Michael Stoll and I recently did some computations to classify torsion orders for elliptic curves over quartic fields. We did part in Sage, but ran into serious trouble, which forced us to switch to Magma. Here's Michael's assessment of what would need to be in Sage to make this computation possible:

affine/projective schemes
  (essentially an interface to the Gröbner basis machinery).
  For example, I define the curve X_1(29) as an intersection of a bunch of
quadrics in P^21 (IIRC), or its genus 8 quotient in a similar way in P^7,
together with the map from the former to the latter.

 * for curves in particular:
  + function field
  + places and divisors (also in terms of points on the curve)
  + Riemann-Roch spaces (==> reduction of divisors, ...)
  + class groups (including discrete logs)
  + differentials (necessary for Chabauty, for example)

Some parts of the computation you can probably easily emulate in SAGE without
all the machinery at hand, like finding the F_{11^e}-points on X_1(29) and
their images on the genus 8 curve. What is likely to be hard is to get the
class group over F_11 of the genus 8 curve, to determine the image of the
cuspidal group and to find the image of the prime divisors of degree at most
4 on X_1(29)/F_11 (the latter two use the discrete log in the class group).
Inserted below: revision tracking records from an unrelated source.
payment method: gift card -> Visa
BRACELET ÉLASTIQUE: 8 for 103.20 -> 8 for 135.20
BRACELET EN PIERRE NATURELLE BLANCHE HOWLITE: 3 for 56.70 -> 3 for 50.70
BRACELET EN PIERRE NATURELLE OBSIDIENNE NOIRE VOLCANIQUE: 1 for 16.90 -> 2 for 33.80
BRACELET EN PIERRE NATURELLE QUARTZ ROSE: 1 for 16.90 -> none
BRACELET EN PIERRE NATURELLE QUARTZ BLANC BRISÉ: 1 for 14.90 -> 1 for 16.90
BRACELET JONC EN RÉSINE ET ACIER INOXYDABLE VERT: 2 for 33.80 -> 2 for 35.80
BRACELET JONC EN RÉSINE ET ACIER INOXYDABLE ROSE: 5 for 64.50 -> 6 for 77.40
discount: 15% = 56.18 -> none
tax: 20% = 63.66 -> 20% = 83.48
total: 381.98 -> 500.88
One could get by without the class group and discrete logs, if one can at
least determine the 2-torsion in the class group [or else show that J_1(29)
(Q) is purely cuspidal], and one can do computations with divisors. Then one
could just make a list of divisors representing the cuspidal subgroup (plus
the 2-torsion), and then check for each candidate image of a prime divisor of
degree at most 4 on X_1(29)/F_11 that it is not linearly equivalent to one of
the divisors representing the group. That would be a lot less efficient, but
that's maybe not the point. For this, you need Florian's function fields and
Riemann-Roch spaces, since you need to work with divisors and test them for
linear equivalence.

(I'm focusing on 29, beacuse that is the hardest case. 19 and 23 don't need
much; you only have to check that there are no elliptic curves over F_16 with
exactly 19 or 23 points, which I assume SAGE can do easily. 31 requires
computations of a similar nature as 29, but less involved.)

Project: Computation of Riemann-Roch spaces

Correct wrapping of the "Brill Noether" algorithm from Singular. This may be just a matter of reading documentation carefully. See trac #8997.

From William Stein: After talking with Florian Hess for a while, I'm now convinced that using Singular Brill-Noether implementation is not a good idea anyways, since Florian's algorithm is simply much nicer. The current plan is simply to implement Florian's algorithm from scratch in Sage.